I believe the nursing rules are broken, or at least, their application is faulty. It's clear some guidelines must exist to protect patients from inappropriate manipulation. However the application of those rules in this case goes beyond common sense. The potential harm, and certainly the actual harm, caused by Nurse Petrie's actions here are non-existent. On other hand, the actual harm caused to Mrs Petrie is real and tangible -- she has already been suspended without pay, and faces further negative sanctions.

Mephitis said...

While it does seem heavy-handed, it isn't coming from out of the blue, as I said, Nurse Petrie had previously been in trouble regarding handing out Christian literature. So it's not as though it was an isolated incident and I think that does make a significant difference.
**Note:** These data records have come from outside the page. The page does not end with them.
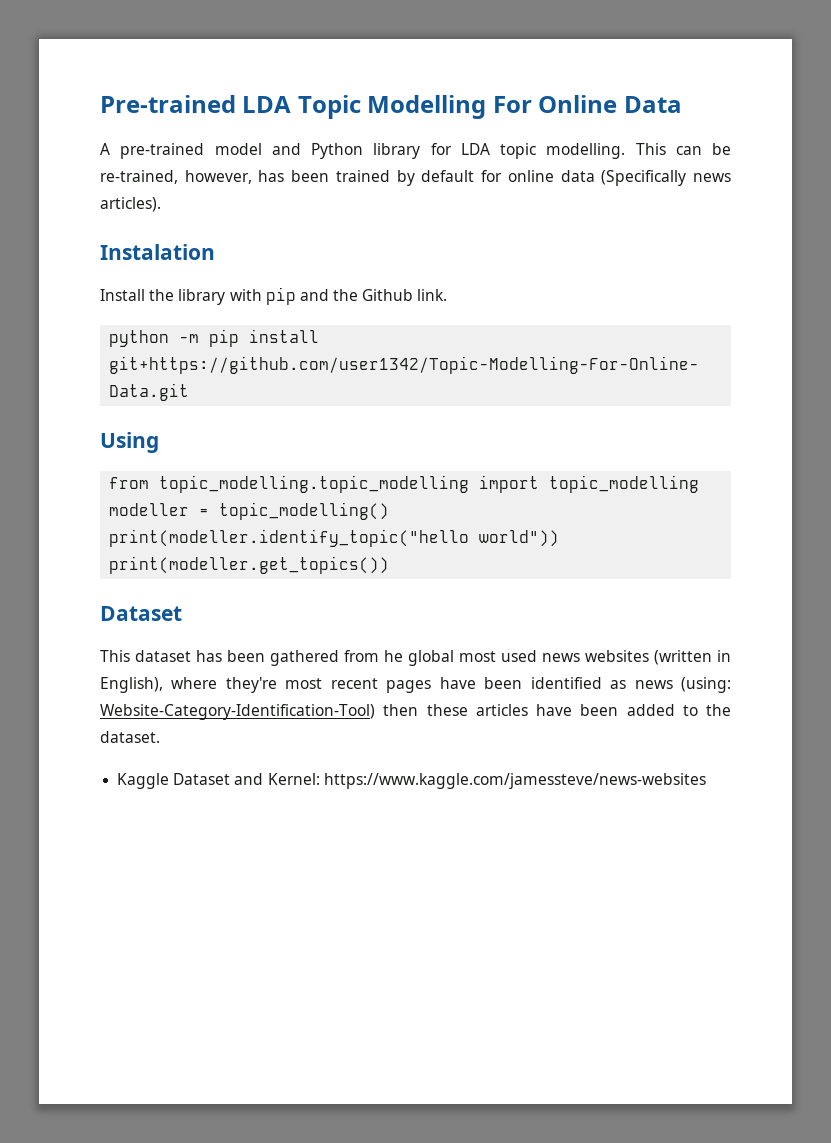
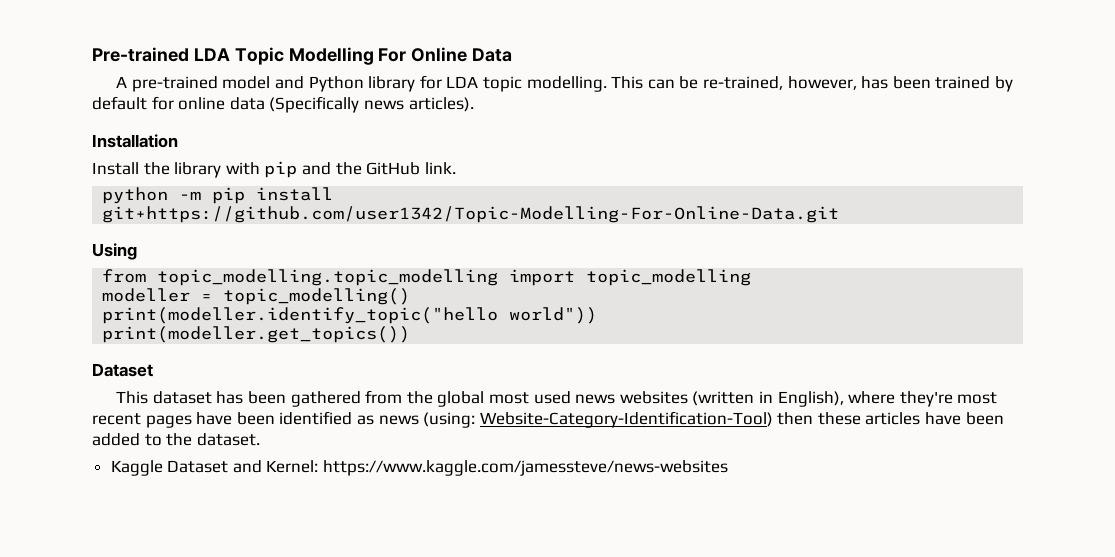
[100,244,215,260] Instalation -> [92,134,178,148] Installation
[362,289,414,301] Github -> [366,162,421,175] GitHub
[384,650,403,662] he -> [406,391,433,404] the

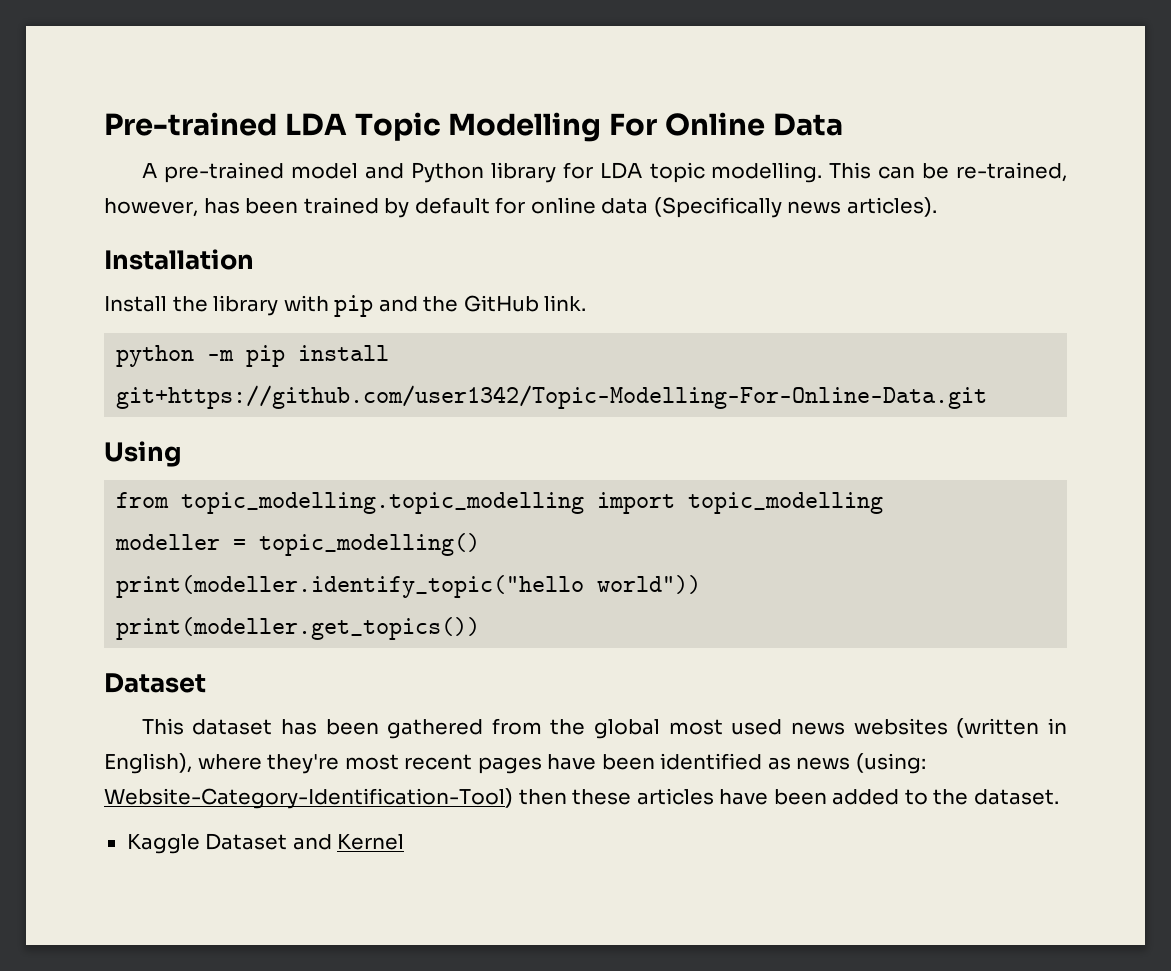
[266,460,729,476] Kernel: https://www.kaggle.com/jamessteve/news-websites -> [337,834,405,850] Kernel

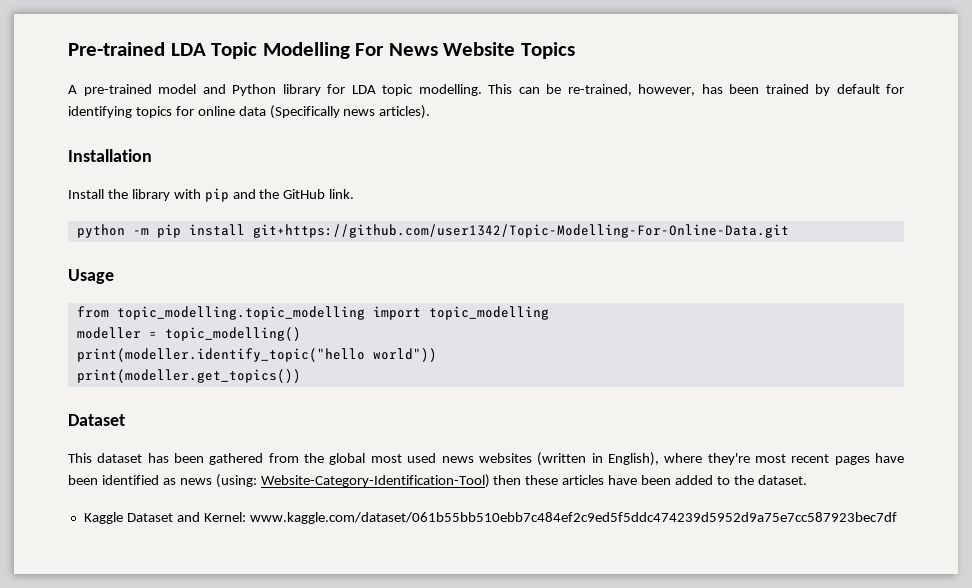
[665,112,843,136] Online Data -> [388,42,575,59] News Website Topics
(526, 205) none -> [68,106,194,118] identifying topics for
[104,441,182,467] Using -> [68,269,114,284] Usage
[337,834,405,850] Kernel -> [203,512,897,524] Kernel: www.kaggle.com/dataset/061b55bb510ebb7c484ef2c9ed5f5ddc474239d5952d9a75e7cc587923bec7df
She also stated in the interview on the Wright Stuff that she would continue to break the guidelines in this way, if back at work.

As for offence caused etc, well, the patient was bothered enough by it to bring it up with another nurse, otherwise it would never have got to this stage. If it was completely fine by her, it would never have got any further.

I'd agree the response seems a bit of a blunt instrument, but I'm not sure where else you can go with it. As an isolated incident, a bit of a reprimand would seem more appropriate but it does come out of a history of her overegging the pudding, as it were.

If a patient were to initiate conversation regarding beliefs or ask for prayer, then that would be a very different matter to my mind, but when it is unsolicited, it's out of order.